===== Records provided
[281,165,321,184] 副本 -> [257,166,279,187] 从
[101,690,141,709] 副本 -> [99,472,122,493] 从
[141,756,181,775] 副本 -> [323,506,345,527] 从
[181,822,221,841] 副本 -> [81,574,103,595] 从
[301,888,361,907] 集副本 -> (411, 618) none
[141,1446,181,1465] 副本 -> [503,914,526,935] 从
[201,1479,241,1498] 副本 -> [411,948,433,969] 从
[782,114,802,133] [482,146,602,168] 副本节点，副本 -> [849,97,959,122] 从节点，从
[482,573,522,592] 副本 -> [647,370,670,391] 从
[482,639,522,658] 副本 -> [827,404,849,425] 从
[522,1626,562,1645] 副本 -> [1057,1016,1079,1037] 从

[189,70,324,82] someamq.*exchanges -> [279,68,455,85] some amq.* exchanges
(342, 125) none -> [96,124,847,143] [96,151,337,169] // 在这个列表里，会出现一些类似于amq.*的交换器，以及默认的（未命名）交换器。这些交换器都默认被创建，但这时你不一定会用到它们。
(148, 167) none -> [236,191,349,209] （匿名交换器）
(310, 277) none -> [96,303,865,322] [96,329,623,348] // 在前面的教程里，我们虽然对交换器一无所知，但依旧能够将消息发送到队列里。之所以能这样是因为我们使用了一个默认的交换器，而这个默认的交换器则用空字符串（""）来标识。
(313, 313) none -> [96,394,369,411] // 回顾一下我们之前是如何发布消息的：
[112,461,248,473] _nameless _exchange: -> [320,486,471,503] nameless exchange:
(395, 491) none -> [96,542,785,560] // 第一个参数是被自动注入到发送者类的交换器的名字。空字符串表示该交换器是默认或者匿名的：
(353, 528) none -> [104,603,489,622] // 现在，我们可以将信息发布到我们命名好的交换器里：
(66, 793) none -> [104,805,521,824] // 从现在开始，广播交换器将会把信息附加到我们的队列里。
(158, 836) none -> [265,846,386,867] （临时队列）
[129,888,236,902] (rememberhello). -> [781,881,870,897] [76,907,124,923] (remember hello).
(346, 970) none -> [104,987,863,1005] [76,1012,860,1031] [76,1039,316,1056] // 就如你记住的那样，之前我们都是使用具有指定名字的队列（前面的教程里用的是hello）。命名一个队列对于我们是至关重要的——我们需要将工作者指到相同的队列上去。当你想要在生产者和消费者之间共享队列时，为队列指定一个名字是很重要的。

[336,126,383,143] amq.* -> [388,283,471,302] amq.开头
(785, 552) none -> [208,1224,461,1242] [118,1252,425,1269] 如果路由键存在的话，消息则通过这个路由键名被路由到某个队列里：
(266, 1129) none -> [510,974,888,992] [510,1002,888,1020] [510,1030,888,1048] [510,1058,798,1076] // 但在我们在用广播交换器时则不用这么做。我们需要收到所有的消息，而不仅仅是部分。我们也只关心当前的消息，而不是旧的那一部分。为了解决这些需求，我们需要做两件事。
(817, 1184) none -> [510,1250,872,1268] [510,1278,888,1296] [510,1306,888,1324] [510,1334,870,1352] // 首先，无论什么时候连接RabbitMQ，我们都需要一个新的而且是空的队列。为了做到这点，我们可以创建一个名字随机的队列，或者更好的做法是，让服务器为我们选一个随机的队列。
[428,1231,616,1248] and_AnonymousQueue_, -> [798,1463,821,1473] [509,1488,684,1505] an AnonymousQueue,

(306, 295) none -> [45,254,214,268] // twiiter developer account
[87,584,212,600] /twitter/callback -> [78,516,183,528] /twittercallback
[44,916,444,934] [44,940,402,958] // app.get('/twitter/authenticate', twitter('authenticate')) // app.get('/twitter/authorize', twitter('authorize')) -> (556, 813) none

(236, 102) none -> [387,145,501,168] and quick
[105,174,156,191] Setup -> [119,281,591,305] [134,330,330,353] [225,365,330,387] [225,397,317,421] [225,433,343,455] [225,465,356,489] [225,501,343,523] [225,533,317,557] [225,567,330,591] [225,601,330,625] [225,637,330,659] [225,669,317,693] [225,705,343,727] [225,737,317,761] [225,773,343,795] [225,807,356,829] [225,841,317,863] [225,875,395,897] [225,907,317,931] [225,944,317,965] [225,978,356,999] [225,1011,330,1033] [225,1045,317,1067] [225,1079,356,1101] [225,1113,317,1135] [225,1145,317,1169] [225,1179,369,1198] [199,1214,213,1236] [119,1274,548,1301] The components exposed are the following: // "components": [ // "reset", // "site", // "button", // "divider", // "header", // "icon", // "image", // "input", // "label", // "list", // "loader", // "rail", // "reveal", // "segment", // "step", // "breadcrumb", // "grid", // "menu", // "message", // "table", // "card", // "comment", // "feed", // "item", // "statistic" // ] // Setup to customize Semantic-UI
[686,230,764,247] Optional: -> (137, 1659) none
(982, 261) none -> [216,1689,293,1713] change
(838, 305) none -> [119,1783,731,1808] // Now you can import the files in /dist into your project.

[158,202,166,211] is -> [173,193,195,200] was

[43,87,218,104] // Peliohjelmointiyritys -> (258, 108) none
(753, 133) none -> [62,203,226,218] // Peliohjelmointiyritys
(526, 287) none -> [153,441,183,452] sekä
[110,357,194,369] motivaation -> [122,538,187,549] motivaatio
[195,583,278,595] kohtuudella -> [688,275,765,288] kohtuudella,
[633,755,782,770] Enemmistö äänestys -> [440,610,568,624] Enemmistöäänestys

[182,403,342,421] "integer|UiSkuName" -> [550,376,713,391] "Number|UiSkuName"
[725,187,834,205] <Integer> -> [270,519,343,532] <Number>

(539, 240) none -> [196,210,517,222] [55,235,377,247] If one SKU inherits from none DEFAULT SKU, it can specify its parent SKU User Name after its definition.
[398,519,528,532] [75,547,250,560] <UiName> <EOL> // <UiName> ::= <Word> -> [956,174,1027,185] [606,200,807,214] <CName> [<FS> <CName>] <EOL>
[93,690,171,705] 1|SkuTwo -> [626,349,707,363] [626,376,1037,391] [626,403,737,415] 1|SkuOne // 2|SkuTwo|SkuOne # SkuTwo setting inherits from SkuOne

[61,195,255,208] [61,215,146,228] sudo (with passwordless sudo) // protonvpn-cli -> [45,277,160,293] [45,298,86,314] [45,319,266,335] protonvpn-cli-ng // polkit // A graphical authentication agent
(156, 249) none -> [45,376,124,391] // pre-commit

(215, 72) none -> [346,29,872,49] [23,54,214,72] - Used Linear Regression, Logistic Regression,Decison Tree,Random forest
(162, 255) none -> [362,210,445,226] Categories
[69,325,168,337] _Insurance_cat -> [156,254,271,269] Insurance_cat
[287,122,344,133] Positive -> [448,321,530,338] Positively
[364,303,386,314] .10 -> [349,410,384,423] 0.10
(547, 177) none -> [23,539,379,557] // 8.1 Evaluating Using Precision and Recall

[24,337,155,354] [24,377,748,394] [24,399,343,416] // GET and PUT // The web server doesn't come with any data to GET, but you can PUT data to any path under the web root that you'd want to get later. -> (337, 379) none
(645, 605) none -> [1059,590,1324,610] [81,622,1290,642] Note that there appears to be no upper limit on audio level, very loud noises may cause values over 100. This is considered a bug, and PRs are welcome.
==========
Task item: Output the material above in full. Change nothing.

Completed task:
[281,165,321,184] 副本 -> [257,166,279,187] 从
[101,690,141,709] 副本 -> [99,472,122,493] 从
[141,756,181,775] 副本 -> [323,506,345,527] 从
[181,822,221,841] 副本 -> [81,574,103,595] 从
[301,888,361,907] 集副本 -> (411, 618) none
[141,1446,181,1465] 副本 -> [503,914,526,935] 从
[201,1479,241,1498] 副本 -> [411,948,433,969] 从
[782,114,802,133] [482,146,602,168] 副本节点，副本 -> [849,97,959,122] 从节点，从
[482,573,522,592] 副本 -> [647,370,670,391] 从
[482,639,522,658] 副本 -> [827,404,849,425] 从
[522,1626,562,1645] 副本 -> [1057,1016,1079,1037] 从

[189,70,324,82] someamq.*exchanges -> [279,68,455,85] some amq.* exchanges
(342, 125) none -> [96,124,847,143] [96,151,337,169] // 在这个列表里，会出现一些类似于amq.*的交换器，以及默认的（未命名）交换器。这些交换器都默认被创建，但这时你不一定会用到它们。
(148, 167) none -> [236,191,349,209] （匿名交换器）
(310, 277) none -> [96,303,865,322] [96,329,623,348] // 在前面的教程里，我们虽然对交换器一无所知，但依旧能够将消息发送到队列里。之所以能这样是因为我们使用了一个默认的交换器，而这个默认的交换器则用空字符串（""）来标识。
(313, 313) none -> [96,394,369,411] // 回顾一下我们之前是如何发布消息的：
[112,461,248,473] _nameless _exchange: -> [320,486,471,503] nameless exchange:
(395, 491) none -> [96,542,785,560] // 第一个参数是被自动注入到发送者类的交换器的名字。空字符串表示该交换器是默认或者匿名的：
(353, 528) none -> [104,603,489,622] // 现在，我们可以将信息发布到我们命名好的交换器里：
(66, 793) none -> [104,805,521,824] // 从现在开始，广播交换器将会把信息附加到我们的队列里。
(158, 836) none -> [265,846,386,867] （临时队列）
[129,888,236,902] (rememberhello). -> [781,881,870,897] [76,907,124,923] (remember hello).
(346, 970) none -> [104,987,863,1005] [76,1012,860,1031] [76,1039,316,1056] // 就如你记住的那样，之前我们都是使用具有指定名字的队列（前面的教程里用的是hello）。命名一个队列对于我们是至关重要的——我们需要将工作者指到相同的队列上去。当你想要在生产者和消费者之间共享队列时，为队列指定一个名字是很重要的。

[336,126,383,143] amq.* -> [388,283,471,302] amq.开头
(785, 552) none -> [208,1224,461,1242] [118,1252,425,1269] 如果路由键存在的话，消息则通过这个路由键名被路由到某个队列里：
(266, 1129) none -> [510,974,888,992] [510,1002,888,1020] [510,1030,888,1048] [510,1058,798,1076] // 但在我们在用广播交换器时则不用这么做。我们需要收到所有的消息，而不仅仅是部分。我们也只关心当前的消息，而不是旧的那一部分。为了解决这些需求，我们需要做两件事。
(817, 1184) none -> [510,1250,872,1268] [510,1278,888,1296] [510,1306,888,1324] [510,1334,870,1352] // 首先，无论什么时候连接RabbitMQ，我们都需要一个新的而且是空的队列。为了做到这点，我们可以创建一个名字随机的队列，或者更好的做法是，让服务器为我们选一个随机的队列。
[428,1231,616,1248] and_AnonymousQueue_, -> [798,1463,821,1473] [509,1488,684,1505] an AnonymousQueue,

(306, 295) none -> [45,254,214,268] // twiiter developer account
[87,584,212,600] /twitter/callback -> [78,516,183,528] /twittercallback
[44,916,444,934] [44,940,402,958] // app.get('/twitter/authenticate', twitter('authenticate')) // app.get('/twitter/authorize', twitter('authorize')) -> (556, 813) none

(236, 102) none -> [387,145,501,168] and quick
[105,174,156,191] Setup -> [119,281,591,305] [134,330,330,353] [225,365,330,387] [225,397,317,421] [225,433,343,455] [225,465,356,489] [225,501,343,523] [225,533,317,557] [225,567,330,591] [225,601,330,625] [225,637,330,659] [225,669,317,693] [225,705,343,727] [225,737,317,761] [225,773,343,795] [225,807,356,829] [225,841,317,863] [225,875,395,897] [225,907,317,931] [225,944,317,965] [225,978,356,999] [225,1011,330,1033] [225,1045,317,1067] [225,1079,356,1101] [225,1113,317,1135] [225,1145,317,1169] [225,1179,369,1198] [199,1214,213,1236] [119,1274,548,1301] The components exposed are the following: // "components": [ // "reset", // "site", // "button", // "divider", // "header", // "icon", // "image", // "input", // "label", // "list", // "loader", // "rail", // "reveal", // "segment", // "step", // "breadcrumb", // "grid", // "menu", // "message", // "table", // "card", // "comment", // "feed", // "item", // "statistic" // ] // Setup to customize Semantic-UI
[686,230,764,247] Optional: -> (137, 1659) none
(982, 261) none -> [216,1689,293,1713] change
(838, 305) none -> [119,1783,731,1808] // Now you can import the files in /dist into your project.

[158,202,166,211] is -> [173,193,195,200] was

[43,87,218,104] // Peliohjelmointiyritys -> (258, 108) none
(753, 133) none -> [62,203,226,218] // Peliohjelmointiyritys
(526, 287) none -> [153,441,183,452] sekä
[110,357,194,369] motivaation -> [122,538,187,549] motivaatio
[195,583,278,595] kohtuudella -> [688,275,765,288] kohtuudella,
[633,755,782,770] Enemmistö äänestys -> [440,610,568,624] Enemmistöäänestys

[182,403,342,421] "integer|UiSkuName" -> [550,376,713,391] "Number|UiSkuName"
[725,187,834,205] <Integer> -> [270,519,343,532] <Number>

(539, 240) none -> [196,210,517,222] [55,235,377,247] If one SKU inherits from none DEFAULT SKU, it can specify its parent SKU User Name after its definition.
[398,519,528,532] [75,547,250,560] <UiName> <EOL> // <UiName> ::= <Word> -> [956,174,1027,185] [606,200,807,214] <CName> [<FS> <CName>] <EOL>
[93,690,171,705] 1|SkuTwo -> [626,349,707,363] [626,376,1037,391] [626,403,737,415] 1|SkuOne // 2|SkuTwo|SkuOne # SkuTwo setting inherits from SkuOne

[61,195,255,208] [61,215,146,228] sudo (with passwordless sudo) // protonvpn-cli -> [45,277,160,293] [45,298,86,314] [45,319,266,335] protonvpn-cli-ng // polkit // A graphical authentication agent
(156, 249) none -> [45,376,124,391] // pre-commit

(215, 72) none -> [346,29,872,49] [23,54,214,72] - Used Linear Regression, Logistic Regression,Decison Tree,Random forest
(162, 255) none -> [362,210,445,226] Categories
[69,325,168,337] _Insurance_cat -> [156,254,271,269] Insurance_cat
[287,122,344,133] Positive -> [448,321,530,338] Positively
[364,303,386,314] .10 -> [349,410,384,423] 0.10
(547, 177) none -> [23,539,379,557] // 8.1 Evaluating Using Precision and Recall

[24,337,155,354] [24,377,748,394] [24,399,343,416] // GET and PUT // The web server doesn't come with any data to GET, but you can PUT data to any path under the web root that you'd want to get later. -> (337, 379) none
(645, 605) none -> [1059,590,1324,610] [81,622,1290,642] Note that there appears to be no upper limit on audio level, very loud noises may cause values over 100. This is considered a bug, and PRs are welcome.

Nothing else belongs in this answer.